Westminster, Maryland July 4th 1863
My wife: I again pen a few lines for Your
Entertainment and perusal. Well here I am Sitting
In the wagon to keep out of the rain which is
falling in torrents, the first heavy rain that
we have had for Some days, and of Course
very acceptable, although it is very bad for the
troops who are Now Wounded, or fighting upon
the Battlefield. there has been Some very hard
fighting at Gettysburg Pa. within the Last few days
and the Loss is heavy on both Sides. Our forces have
Captured Several thousand Rebels that I have Seen
and I have been talking with Some of the Rebs
which talk as Poison as the bite of a Rattler
Snake. they Say they will fight us as long as
they have a man Left. this town is part
Secesh, but Many of the Ladies are Caring
for our wounded that are brought here.
We are not far from the State Line, yet

[page 2]
I am Some 25 Miles from where the fighting
is going on. Our trains [Editor: military supplies] are mostly all parked
here, out of the way of the Enemy, for fear of
Capture as the Rebel Cavalry are all over the Country
and was in this place Last Monday, when they
Sacked all the Stores and destroying what they did
not care to carry off, besides Stealing about 4,000
horses from the farmers, and Robbing Private Houses
and insulting the females, but they are Paying
very dearly for their Crimes just Now.
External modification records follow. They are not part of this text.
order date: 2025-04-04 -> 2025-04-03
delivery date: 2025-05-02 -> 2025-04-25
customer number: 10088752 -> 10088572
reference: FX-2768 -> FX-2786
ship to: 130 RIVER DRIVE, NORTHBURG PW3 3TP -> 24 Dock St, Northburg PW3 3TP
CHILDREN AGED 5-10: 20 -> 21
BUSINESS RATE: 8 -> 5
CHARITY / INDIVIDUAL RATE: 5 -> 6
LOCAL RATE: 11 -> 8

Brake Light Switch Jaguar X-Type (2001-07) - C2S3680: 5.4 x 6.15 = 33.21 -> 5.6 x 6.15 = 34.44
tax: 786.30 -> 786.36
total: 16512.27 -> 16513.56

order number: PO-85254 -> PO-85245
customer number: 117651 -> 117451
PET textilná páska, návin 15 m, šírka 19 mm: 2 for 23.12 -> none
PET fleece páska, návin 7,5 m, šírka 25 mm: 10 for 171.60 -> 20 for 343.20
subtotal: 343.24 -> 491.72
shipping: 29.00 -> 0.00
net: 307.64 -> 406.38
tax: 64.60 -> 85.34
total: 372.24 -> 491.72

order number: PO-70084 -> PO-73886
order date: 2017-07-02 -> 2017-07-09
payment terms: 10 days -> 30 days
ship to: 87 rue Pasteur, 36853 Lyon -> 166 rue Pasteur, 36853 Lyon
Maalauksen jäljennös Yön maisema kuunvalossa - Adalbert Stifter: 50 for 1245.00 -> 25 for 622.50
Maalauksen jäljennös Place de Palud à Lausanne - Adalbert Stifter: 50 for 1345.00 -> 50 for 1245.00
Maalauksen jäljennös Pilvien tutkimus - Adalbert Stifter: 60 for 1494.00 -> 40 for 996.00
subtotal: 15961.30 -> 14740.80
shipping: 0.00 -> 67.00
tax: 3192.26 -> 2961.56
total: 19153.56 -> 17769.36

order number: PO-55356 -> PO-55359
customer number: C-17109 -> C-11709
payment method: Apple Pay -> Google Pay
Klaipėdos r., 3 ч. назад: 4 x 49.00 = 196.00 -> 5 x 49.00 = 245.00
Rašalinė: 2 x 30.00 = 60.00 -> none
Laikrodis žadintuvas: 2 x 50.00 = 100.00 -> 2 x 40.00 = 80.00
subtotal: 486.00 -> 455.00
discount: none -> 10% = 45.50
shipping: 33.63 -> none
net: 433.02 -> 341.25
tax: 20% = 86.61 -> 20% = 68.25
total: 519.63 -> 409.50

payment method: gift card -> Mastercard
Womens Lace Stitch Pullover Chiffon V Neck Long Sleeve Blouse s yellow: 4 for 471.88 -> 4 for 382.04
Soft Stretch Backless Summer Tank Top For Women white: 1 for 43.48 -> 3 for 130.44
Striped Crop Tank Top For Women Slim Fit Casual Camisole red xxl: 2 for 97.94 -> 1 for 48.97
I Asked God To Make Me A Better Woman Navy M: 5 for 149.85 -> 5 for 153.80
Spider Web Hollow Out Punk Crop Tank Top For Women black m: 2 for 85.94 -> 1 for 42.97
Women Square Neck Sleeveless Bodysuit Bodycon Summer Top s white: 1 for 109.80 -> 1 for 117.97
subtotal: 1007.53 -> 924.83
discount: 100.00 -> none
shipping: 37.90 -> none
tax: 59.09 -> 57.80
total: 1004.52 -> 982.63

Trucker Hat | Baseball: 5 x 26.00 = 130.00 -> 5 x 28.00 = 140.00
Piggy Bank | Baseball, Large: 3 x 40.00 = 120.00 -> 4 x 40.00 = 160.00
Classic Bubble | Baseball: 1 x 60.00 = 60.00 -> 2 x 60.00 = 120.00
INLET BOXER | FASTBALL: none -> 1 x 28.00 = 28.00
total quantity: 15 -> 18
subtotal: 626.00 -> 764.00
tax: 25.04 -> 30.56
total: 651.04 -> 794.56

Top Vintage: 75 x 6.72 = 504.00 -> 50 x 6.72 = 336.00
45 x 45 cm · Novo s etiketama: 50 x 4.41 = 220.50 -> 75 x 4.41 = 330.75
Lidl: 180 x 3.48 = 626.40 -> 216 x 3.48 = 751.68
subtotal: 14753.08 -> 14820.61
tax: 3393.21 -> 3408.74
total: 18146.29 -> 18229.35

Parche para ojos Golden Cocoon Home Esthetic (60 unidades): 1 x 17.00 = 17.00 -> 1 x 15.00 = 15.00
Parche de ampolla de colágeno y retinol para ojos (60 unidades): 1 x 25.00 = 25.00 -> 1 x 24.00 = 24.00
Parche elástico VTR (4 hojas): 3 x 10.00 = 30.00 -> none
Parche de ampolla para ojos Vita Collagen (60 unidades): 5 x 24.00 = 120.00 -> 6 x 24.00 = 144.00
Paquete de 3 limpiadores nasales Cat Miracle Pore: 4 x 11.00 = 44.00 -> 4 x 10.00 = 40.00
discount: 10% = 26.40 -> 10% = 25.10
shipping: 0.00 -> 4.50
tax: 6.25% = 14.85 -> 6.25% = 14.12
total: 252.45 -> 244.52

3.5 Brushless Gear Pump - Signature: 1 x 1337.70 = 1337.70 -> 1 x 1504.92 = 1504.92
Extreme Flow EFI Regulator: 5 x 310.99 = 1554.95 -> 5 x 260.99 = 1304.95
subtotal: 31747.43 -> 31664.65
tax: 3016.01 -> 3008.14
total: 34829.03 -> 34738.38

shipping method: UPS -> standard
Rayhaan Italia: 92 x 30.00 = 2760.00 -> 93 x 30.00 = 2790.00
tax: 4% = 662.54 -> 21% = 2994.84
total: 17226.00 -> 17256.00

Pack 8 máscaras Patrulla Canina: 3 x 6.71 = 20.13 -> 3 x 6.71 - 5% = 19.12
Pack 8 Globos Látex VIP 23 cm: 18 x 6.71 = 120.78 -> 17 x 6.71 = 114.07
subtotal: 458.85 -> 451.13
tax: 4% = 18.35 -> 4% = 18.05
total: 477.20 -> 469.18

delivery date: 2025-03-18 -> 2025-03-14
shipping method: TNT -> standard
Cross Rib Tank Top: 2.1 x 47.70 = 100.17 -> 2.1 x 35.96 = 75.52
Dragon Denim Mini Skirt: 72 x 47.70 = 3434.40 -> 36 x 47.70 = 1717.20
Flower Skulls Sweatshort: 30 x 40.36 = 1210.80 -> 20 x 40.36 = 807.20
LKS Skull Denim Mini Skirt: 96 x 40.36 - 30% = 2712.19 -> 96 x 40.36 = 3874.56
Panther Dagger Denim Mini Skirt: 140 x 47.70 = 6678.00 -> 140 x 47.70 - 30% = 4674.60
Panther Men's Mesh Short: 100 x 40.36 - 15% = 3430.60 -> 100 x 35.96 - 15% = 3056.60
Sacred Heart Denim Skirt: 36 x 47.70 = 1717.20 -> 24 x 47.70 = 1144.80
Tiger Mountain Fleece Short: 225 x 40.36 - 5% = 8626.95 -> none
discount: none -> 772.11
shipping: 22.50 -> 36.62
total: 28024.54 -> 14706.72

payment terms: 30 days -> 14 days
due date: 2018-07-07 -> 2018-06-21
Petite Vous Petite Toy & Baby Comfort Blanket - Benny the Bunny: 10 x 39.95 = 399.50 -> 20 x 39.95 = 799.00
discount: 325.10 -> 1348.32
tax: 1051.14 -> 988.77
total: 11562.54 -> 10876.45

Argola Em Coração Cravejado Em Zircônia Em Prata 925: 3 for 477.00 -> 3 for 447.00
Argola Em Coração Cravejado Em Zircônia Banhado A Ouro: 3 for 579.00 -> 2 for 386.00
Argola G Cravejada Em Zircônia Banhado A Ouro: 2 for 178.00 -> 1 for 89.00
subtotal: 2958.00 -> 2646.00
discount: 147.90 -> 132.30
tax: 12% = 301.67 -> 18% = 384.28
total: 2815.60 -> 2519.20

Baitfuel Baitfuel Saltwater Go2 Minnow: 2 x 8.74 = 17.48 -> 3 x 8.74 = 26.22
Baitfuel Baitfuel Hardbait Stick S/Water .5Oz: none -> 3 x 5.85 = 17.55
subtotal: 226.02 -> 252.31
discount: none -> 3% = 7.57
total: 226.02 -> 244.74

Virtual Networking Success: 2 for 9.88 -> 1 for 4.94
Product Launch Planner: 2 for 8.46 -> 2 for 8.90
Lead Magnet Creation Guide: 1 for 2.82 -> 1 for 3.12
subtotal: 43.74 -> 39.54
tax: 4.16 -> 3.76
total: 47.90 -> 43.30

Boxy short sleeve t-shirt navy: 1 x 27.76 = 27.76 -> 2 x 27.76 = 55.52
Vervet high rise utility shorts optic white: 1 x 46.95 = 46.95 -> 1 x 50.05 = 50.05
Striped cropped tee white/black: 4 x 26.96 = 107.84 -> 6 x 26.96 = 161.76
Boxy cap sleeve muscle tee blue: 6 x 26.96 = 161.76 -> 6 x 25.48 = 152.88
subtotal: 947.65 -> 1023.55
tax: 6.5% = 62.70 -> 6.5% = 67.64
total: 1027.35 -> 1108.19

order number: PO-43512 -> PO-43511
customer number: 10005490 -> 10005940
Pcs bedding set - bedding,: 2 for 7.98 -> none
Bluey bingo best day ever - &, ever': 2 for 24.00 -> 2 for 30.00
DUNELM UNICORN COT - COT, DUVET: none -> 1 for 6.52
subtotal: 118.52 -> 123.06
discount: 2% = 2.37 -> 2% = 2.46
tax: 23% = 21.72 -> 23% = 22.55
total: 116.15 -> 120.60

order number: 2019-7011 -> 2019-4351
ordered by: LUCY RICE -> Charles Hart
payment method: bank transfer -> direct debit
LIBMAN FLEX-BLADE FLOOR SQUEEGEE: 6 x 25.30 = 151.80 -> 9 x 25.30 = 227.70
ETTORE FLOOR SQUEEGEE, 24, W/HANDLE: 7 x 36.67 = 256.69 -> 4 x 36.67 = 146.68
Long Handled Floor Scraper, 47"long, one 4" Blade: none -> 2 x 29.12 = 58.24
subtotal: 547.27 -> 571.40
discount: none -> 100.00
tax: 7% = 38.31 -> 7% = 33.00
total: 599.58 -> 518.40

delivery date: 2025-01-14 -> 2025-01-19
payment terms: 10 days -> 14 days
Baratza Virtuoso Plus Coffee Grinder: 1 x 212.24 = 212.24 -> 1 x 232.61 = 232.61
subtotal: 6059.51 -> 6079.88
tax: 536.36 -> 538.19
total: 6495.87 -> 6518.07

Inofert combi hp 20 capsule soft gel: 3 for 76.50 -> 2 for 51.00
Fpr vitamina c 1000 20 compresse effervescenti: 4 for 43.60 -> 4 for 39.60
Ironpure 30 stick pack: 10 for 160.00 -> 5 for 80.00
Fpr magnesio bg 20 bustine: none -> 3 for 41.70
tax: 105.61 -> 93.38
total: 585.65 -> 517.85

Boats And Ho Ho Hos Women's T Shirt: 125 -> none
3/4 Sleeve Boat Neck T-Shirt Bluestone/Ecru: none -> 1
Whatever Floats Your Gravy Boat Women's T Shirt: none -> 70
Our
forces are whipping them at all points here
we have traveled Some 300 miles but Now we have
Come to a halt for awhile, and I believe that
before we Leave again for Virginia, that the
Rebel army which is here in Maryland and
Pennsylvania will pretty much all be Killed
Or Captured, as the water in the Potomac is
So high that they cannot Escape. I am having high
times Something better than Last 4th of July.

[page 3]
I am very well, tired or Lazy yet I think
that I am Not alone. While I was in the
place of Middletown [Maryland] I Sent twenty dollars
$20 in a Letter for you, making, 40 dollars
Since I was Paid. I would Like to hear from
H (?). I got a letter from William Rockman
[Editor: Private/Corporal William F. Rockman, 10th New Jersey Infantry]
a few days ago he was well. This is a Beautiful
Country for grass and grain. The wheat Looks
good, but I tell you that the army is doing
Much Mischief to the farmers destroying trees
and Crops but Buy what Hay and grain
[they need?] as victuals they take away. We have
Not had but two Mails in the Last 20 days.
I am Looking for a Letter from you, and
Christian. I would Like to have been home to
spend the 4th with you, yet I am doing well
to what Many poor Souls are.
Please give My love and Compliments to
Christian and family. Likewise to you
and the Children. Good by from your Husband
James T. Odem

[Editor: John T. Odem (private, corporal and sergeant), 5th New Jersey Infantry.]

MSS 7093-M

Letter 2 of 2: Saturday, 1863 July 18, Bunker Hill, Berkeley County, Virginia: “I do not
think that Gen. Lee has abandoned altogether his Pennsylvania Campaign”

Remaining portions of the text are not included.